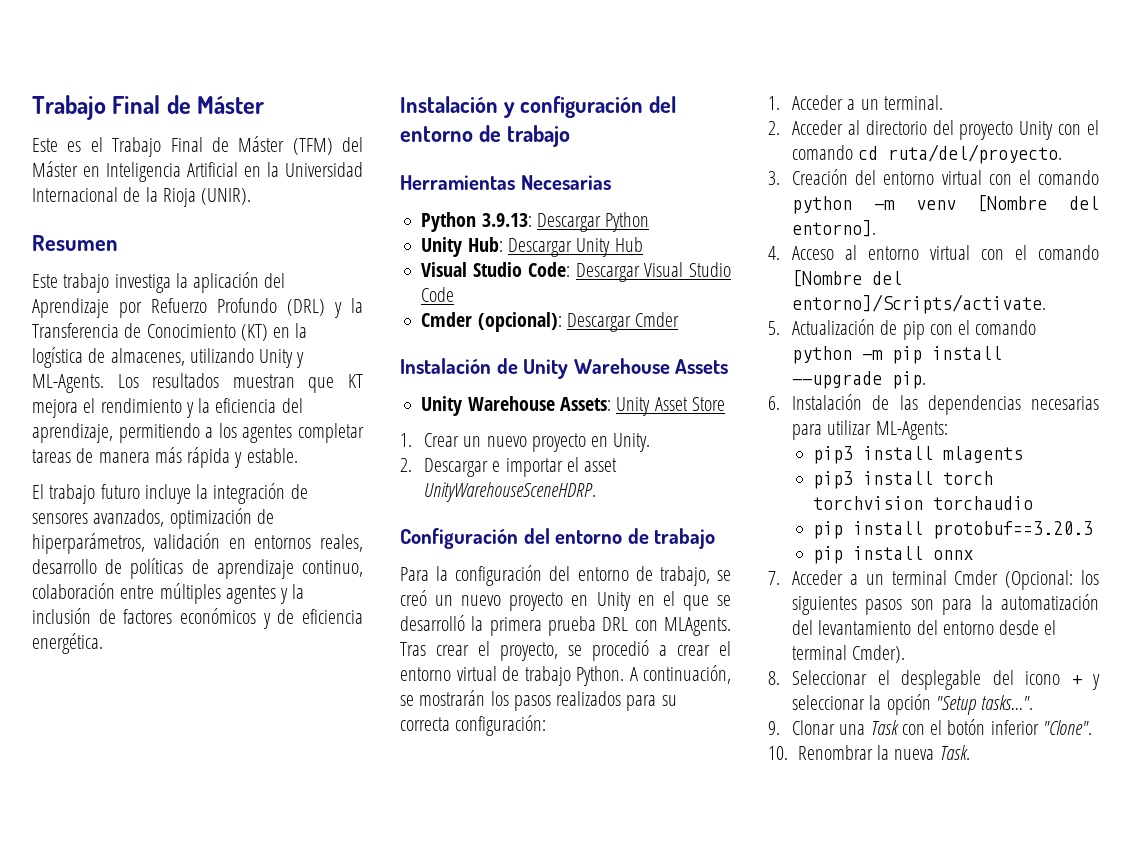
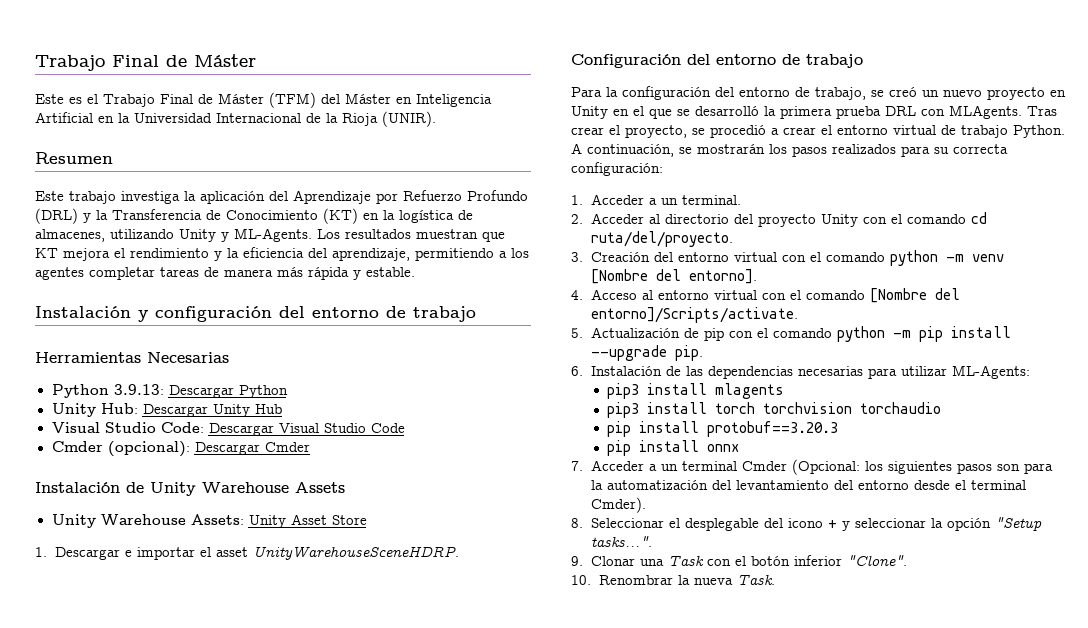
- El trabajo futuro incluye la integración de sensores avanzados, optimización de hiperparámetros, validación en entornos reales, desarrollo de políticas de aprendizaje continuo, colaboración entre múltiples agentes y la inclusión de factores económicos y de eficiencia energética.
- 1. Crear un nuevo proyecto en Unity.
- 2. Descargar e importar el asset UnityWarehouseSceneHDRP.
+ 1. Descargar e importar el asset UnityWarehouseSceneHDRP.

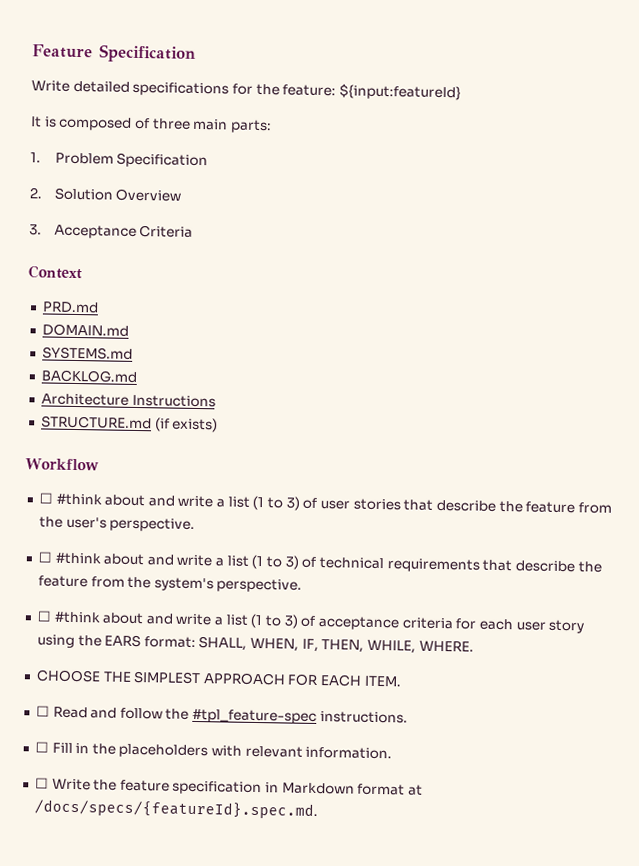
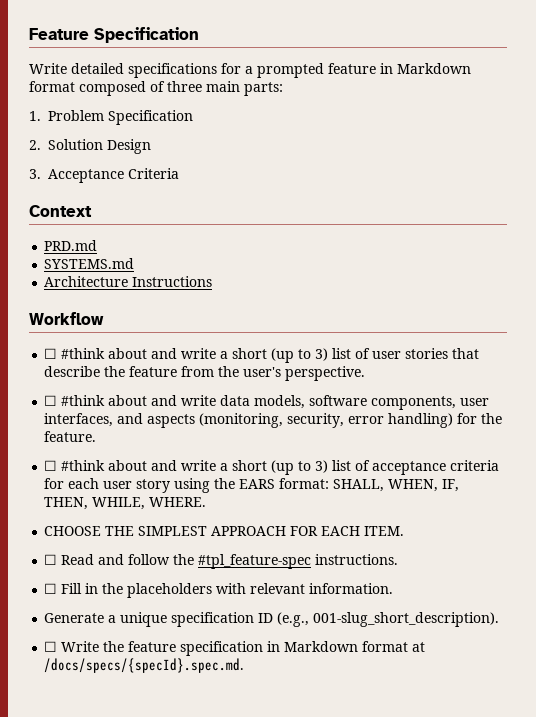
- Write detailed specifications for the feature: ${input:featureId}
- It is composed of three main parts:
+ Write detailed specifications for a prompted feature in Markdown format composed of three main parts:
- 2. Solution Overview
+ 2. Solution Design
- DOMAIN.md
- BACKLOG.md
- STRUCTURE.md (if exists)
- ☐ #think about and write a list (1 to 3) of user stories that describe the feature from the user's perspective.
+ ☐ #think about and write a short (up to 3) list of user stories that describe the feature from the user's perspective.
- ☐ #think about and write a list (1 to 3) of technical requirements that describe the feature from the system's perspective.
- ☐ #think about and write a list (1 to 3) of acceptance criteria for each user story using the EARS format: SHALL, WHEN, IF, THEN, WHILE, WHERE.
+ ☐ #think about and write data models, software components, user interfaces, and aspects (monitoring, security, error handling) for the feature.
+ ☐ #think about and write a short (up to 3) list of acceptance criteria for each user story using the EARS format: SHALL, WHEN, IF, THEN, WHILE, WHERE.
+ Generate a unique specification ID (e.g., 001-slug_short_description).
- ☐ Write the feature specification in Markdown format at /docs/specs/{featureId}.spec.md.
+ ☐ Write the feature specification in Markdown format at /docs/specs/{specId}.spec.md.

---

◆ TASK DETAILS ◆
Without including any picture, print every record exactly as written above.

◆ ANSWER BOX ◆
- El trabajo futuro incluye la integración de sensores avanzados, optimización de hiperparámetros, validación en entornos reales, desarrollo de políticas de aprendizaje continuo, colaboración entre múltiples agentes y la inclusión de factores económicos y de eficiencia energética.
- 1. Crear un nuevo proyecto en Unity.
- 2. Descargar e importar el asset UnityWarehouseSceneHDRP.
+ 1. Descargar e importar el asset UnityWarehouseSceneHDRP.

- Write detailed specifications for the feature: ${input:featureId}
- It is composed of three main parts:
+ Write detailed specifications for a prompted feature in Markdown format composed of three main parts:
- 2. Solution Overview
+ 2. Solution Design
- DOMAIN.md
- BACKLOG.md
- STRUCTURE.md (if exists)
- ☐ #think about and write a list (1 to 3) of user stories that describe the feature from the user's perspective.
+ ☐ #think about and write a short (up to 3) list of user stories that describe the feature from the user's perspective.
- ☐ #think about and write a list (1 to 3) of technical requirements that describe the feature from the system's perspective.
- ☐ #think about and write a list (1 to 3) of acceptance criteria for each user story using the EARS format: SHALL, WHEN, IF, THEN, WHILE, WHERE.
+ ☐ #think about and write data models, software components, user interfaces, and aspects (monitoring, security, error handling) for the feature.
+ ☐ #think about and write a short (up to 3) list of acceptance criteria for each user story using the EARS format: SHALL, WHEN, IF, THEN, WHILE, WHERE.
+ Generate a unique specification ID (e.g., 001-slug_short_description).
- ☐ Write the feature specification in Markdown format at /docs/specs/{featureId}.spec.md.
+ ☐ Write the feature specification in Markdown format at /docs/specs/{specId}.spec.md.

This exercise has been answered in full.